Philip, who had been watching her countenance with great interest, here patted her on the shoulder with condescending, almost paternal, kindness. “Don’t you be frightened, mother. I’ll not get into any mischief. I’ll neither be rode over, nor robbed, nor run away. I’ll take as great care of myself as if you had been there.”

“I’m not afraid that you will be ridden over or robbed,” she said, forcing a smile; “but there is one thing, Pippo. Don’t talk to anybody whom you—don’t know. Don’t let yourself be drawn into—— If you should meet, for instance, that lady—who was in the theatre last night.”

“Yes, mother?”

“Don’t let her make acquaintance with you; don’t speak to her, nor the girl, nor any one that may be with her. At the risk even of being uncivil——”

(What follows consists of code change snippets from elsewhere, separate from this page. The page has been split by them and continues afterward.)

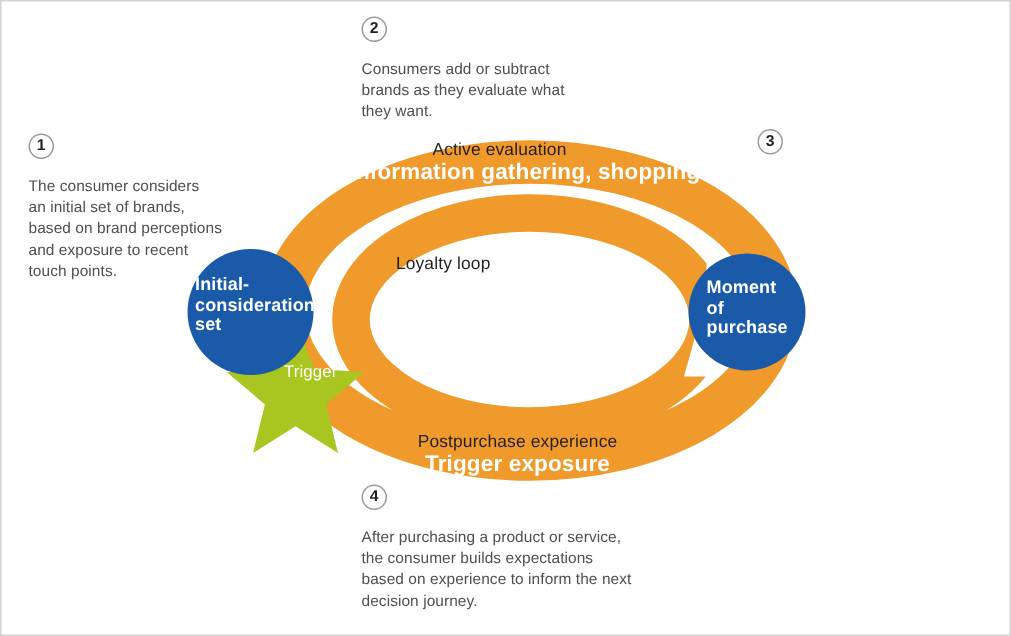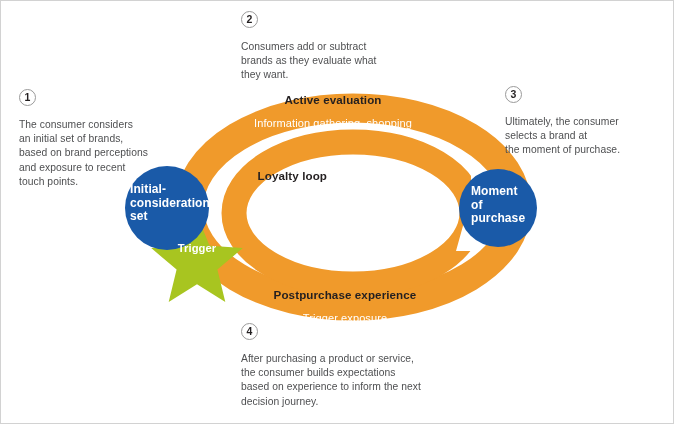--- a/index.html
+++ b/index.html
@@ -60,32 +60,32 @@
   #callout-4 { left: 240px; top: 322px; width: 215px; }
 
   
   .ring-label {
     position: absolute;
     text-align: center;
     pointer-events: none;
   }
   .ring-title {
     font-size: 11.6px;
+    font-weight: normal;
+    color: #231f20;
+    letter-spacing: 0.1px;
+    white-space: nowrap;
+  }
+  .ring-sub {
+    font-size: 15px;
     font-weight: bold;
-    color: #231f20;
+    color: #ffffff;
     letter-spacing: 0.1px;
     white-space: nowrap;
-  }
-  .ring-sub {
-    font-size: 11px;
-    font-weight: normal;
-    color: #ffffff;
-    letter-spacing: 0.1px;
-    white-space: nowrap;
-    margin-top: 11px;
+    margin-top: 0;
   }
   #label-active     { left: 232px; top: 92px;  width: 200px; }
   #label-postpurch  { left: 244px; top: 287px; width: 200px; }
   #label-loyalty    { left: 196px; top: 168px; width: 130px; text-align: right; }
 
   
   .node-text {
     position: absolute;
     color: #ffffff;
     font-weight: bold;
@@ -96,23 +96,23 @@
     pointer-events: none;
   }
   #node-initial  { left: 129px; top: 182px; width: 86px; }
   #node-moment   { left: 470px; top: 184px; width: 72px; }
 
   #trigger-text {
     position: absolute;
     left: 168px;
     top: 241px;
     width: 56px;
-    text-align: center;
+    text-align: right;
     color: #ffffff;
-    font-weight: bold;
+    font-weight: normal;
     font-size: 11.2px;
     letter-spacing: 0.1px;
     pointer-events: none;
   }
 </style>
 </head>
 <body>
 
 <div id="canvas">
 
@@ -181,23 +181,20 @@
 
   <div class="callout" id="callout-2">
     <div class="callout-badge">2</div>
     <div class="callout-body">Consumers add or subtract
 brands as they evaluate what
 they want.</div>
   </div>
 
   <div class="callout" id="callout-3">
     <div class="callout-badge">3</div>
-    <div class="callout-body">Ultimately, the consumer
-selects a brand at
-the moment of purchase.</div>
   </div>
 
   <div class="callout" id="callout-4">
     <div class="callout-badge">4</div>
     <div class="callout-body">After purchasing a product or service,
 the consumer builds expectations
 based on experience to inform the next
 decision journey.</div>
   </div>
 

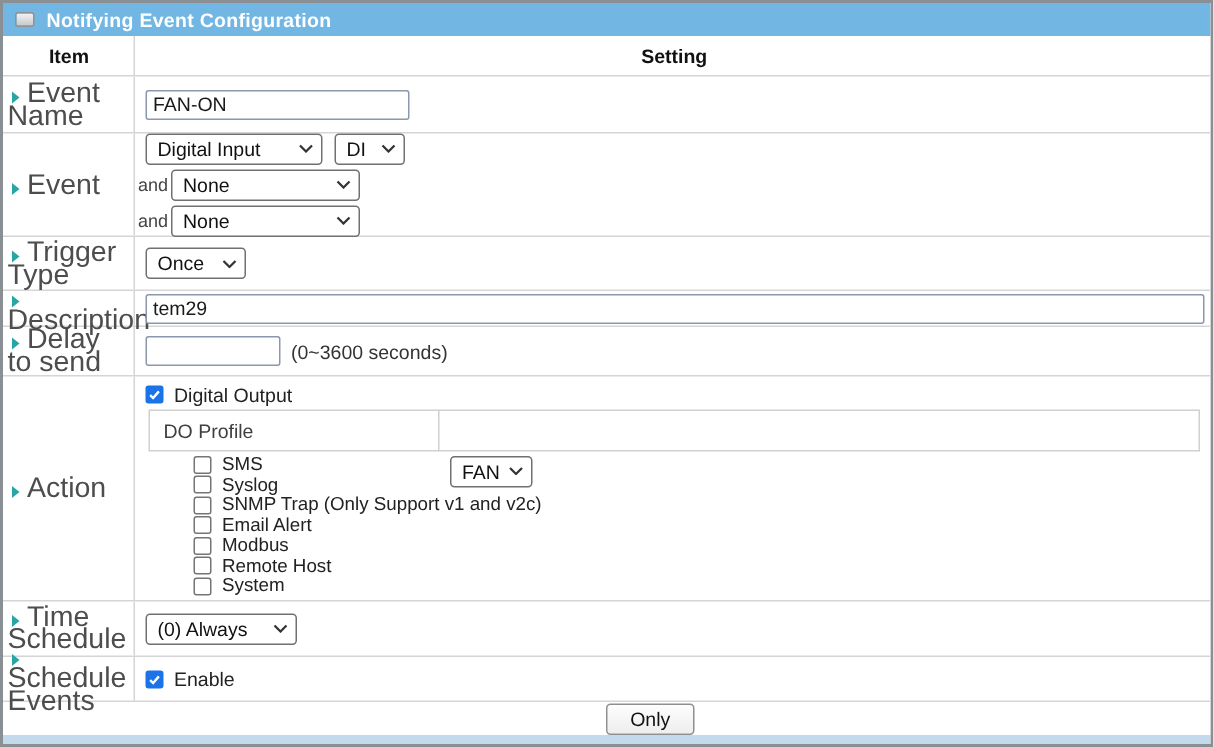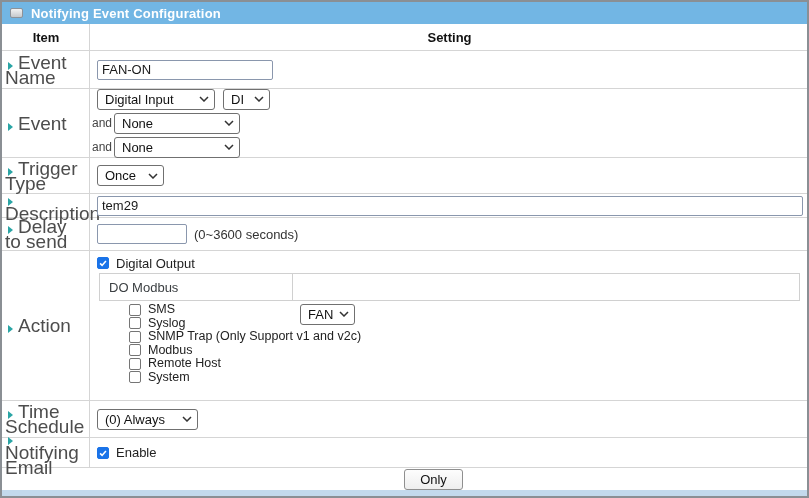--- a/index.html
+++ b/index.html
@@ -166,21 +166,21 @@
         <div class="action-col">
           <div class="doline">
             <span class="cb checked">
               <svg width="10" height="10" viewBox="0 0 12 12">
                   <path d="M2.5 6.5l2.4 2.4 4.6-5.4" stroke="#fff" stroke-width="1.9" fill="none"></path>
                 </svg>
             </span>
             <span class="lbl">Digital Output</span>
           </div>
           <div class="subtbl">
-            <div class="c1">DO Modbus</div>
+            <div class="c1">DO Profile</div>
             <div class="c2">
               <div class="sel" style="width:55px;">
                 <span>FAN</span>
                 <svg class="chev" width="10" height="6">
                     <path d="M1 1l4 4 4-4" stroke="#333" fill="none" stroke-width="1.5"></path>
                   </svg>
               </div>
             </div>
           </div>
           <div class="opt">
@@ -190,20 +190,24 @@
           <div class="opt">
             <span class="cb"></span>
             <span class="lbl">Syslog</span>
           </div>
           <div class="opt">
             <span class="cb"></span>
             <span class="lbl">SNMP Trap (Only Support v1 and v2c)</span>
           </div>
           <div class="opt">
             <span class="cb"></span>
+            <span class="lbl">Email Alert</span>
+          </div>
+          <div class="opt">
+            <span class="cb"></span>
             <span class="lbl">Modbus</span>
           </div>
           <div class="opt">
             <span class="cb"></span>
             <span class="lbl">Remote Host</span>
           </div>
           <div class="opt">
             <span class="cb"></span>
             <span class="lbl">System</span>
           </div>
@@ -220,21 +224,21 @@
           <span>(0) Always</span>
           <svg class="chev" width="10" height="6">
               <path d="M1 1l4 4 4-4" stroke="#333" fill="none" stroke-width="1.5"></path>
             </svg>
         </div>
       </div>
     </div>
 
     <div class="row r-notify">
       <div class="cell-item">
-          <span><span class="arrow"></span><span>Notifying Email</span></span>
+          <span><span class="arrow"></span><span>Schedule Events</span></span>
         </div>
       <div class="cell-setting" style="gap:7px;">
         <span class="cb checked" style="margin-left:5px;">
           <svg width="10" height="10" viewBox="0 0 12 12">
               <path d="M2.5 6.5l2.4 2.4 4.6-5.4" stroke="#fff" stroke-width="1.9" fill="none"></path>
             </svg>
         </span>
         <span class="lbl">Enable</span>
       </div>
     </div>

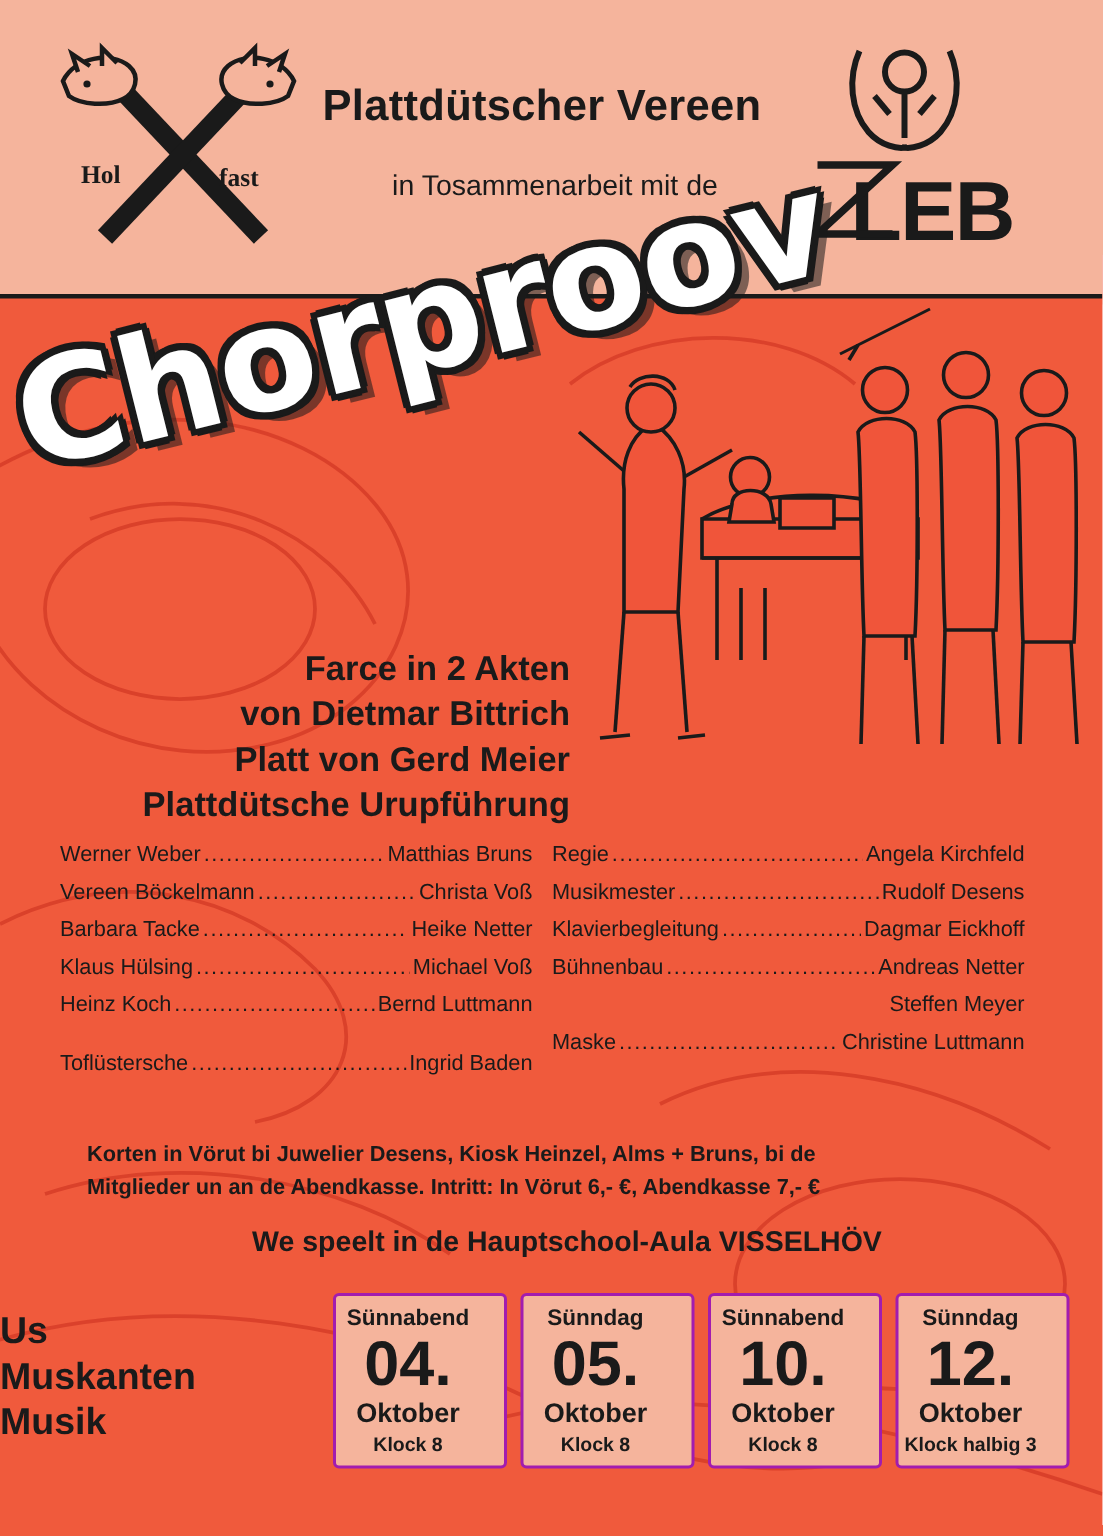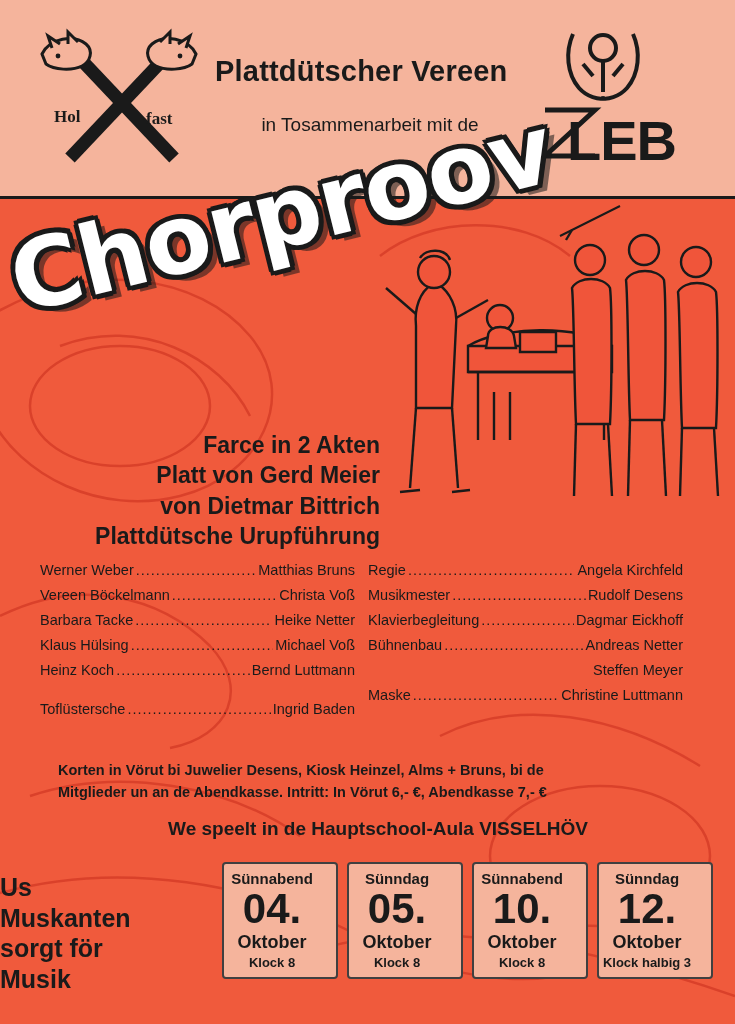--- a/index.html
+++ b/index.html
@@ -196,21 +196,21 @@
   }
   .dates {
     flex: 1 1 auto;
     display: flex;
     gap: 9px;
     padding-right: 22px;
   }
   .date-box {
     flex: 1 1 0;
     background: #f5b49c;
-    border: 2px solid #404040;
+    border: 2px solid #a21caf;
     border-radius: 4px;
     text-align: center;
     color: #1a1a1a;
     padding: 6px 18px 7px 2px;
     box-sizing: border-box;
   }
   .date-weekday {
     font-weight: bold;
     font-size: 15px;
     line-height: 1.15;
@@ -357,22 +357,22 @@
       <path d="M520 136 L556 136 L556 156 L520 156 Z" fill="#f0553a"></path>
     </g>
   </svg>
 
   <div class="title-wrap">
     <div class="chorproov">Chorproov</div>
   </div>
 
   <div class="subtitle">
     <div>Farce in 2 Akten</div>
+    <div>von Dietmar Bittrich</div>
     <div>Platt von Gerd Meier</div>
-    <div>von Dietmar Bittrich</div>
     <div>Plattdütsche Urupführung</div>
   </div>
 
   <div class="cast">
 
     <div class="cast-col">
       <div class="cast-row">
         <span class="cast-role">Werner Weber</span>
         <span class="cast-dots">..................................................</span>
         <span class="cast-name">Matthias Bruns</span>
@@ -443,21 +443,20 @@
     <div>Mitglieder un an de Abendkasse. Intritt: In Vörut 6,- €, Abendkasse 7,- €</div>
   </div>
 
   <div class="venue">We speelt in de Hauptschool-Aula VISSELHÖV</div>
 
   <div class="bottom">
 
     <div class="musikanten">
       <div>Us</div>
       <div>Muskanten</div>
-      <div>sorgt för</div>
       <div>Musik</div>
     </div>
 
     <div class="dates">
 
       <div class="date-box">
         <div class="date-weekday">Sünnabend</div>
         <div class="date-day">04.</div>
         <div class="date-month">Oktober</div>
         <div class="date-time">Klock 8</div>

“Why, mother,” he said, elevating his eyebrows, “how could I be uncivil to a lady?”

“Because I tell you,” she cried, “because you must—because I shall sit here in terror counting every moment till you come back, if you don’t promise me this.”

He looked at her with the most wondering countenance, half disapproving, half pitying. Was she going mad? what was happening to her? was she after all, though his mother, no better than the jealous foolish women in books, who endeavoured at all costs to separate their children from every influence but their own? How could Pippo think such things of his mother? and yet what else could he think?

“I had better,” he said, “if that is how you feel, mother, not go to the Row at all.”

“Much better, much better!” she cried. “I’ll tell you what we’ll do, Pippo—you have never been to see—the Tower.” She had run over all the most far-off and unlikely places in her mind, and this occurred to her as the most impossible of all to attract any visitor of whom she could be afraid. “I have changed my mind,” she added. “We’ll have a hansom, and I will go with you to see the Tower.”

“So long as you go with me,” said Pippo, “I don’t care where I go.”

And they set out almost joyfully as in their old happy expeditions of old, for that long drive through London in the hansom. And yet the boy was only lulled for the moment, and in his heart was more and more perplexed what his mother could mean.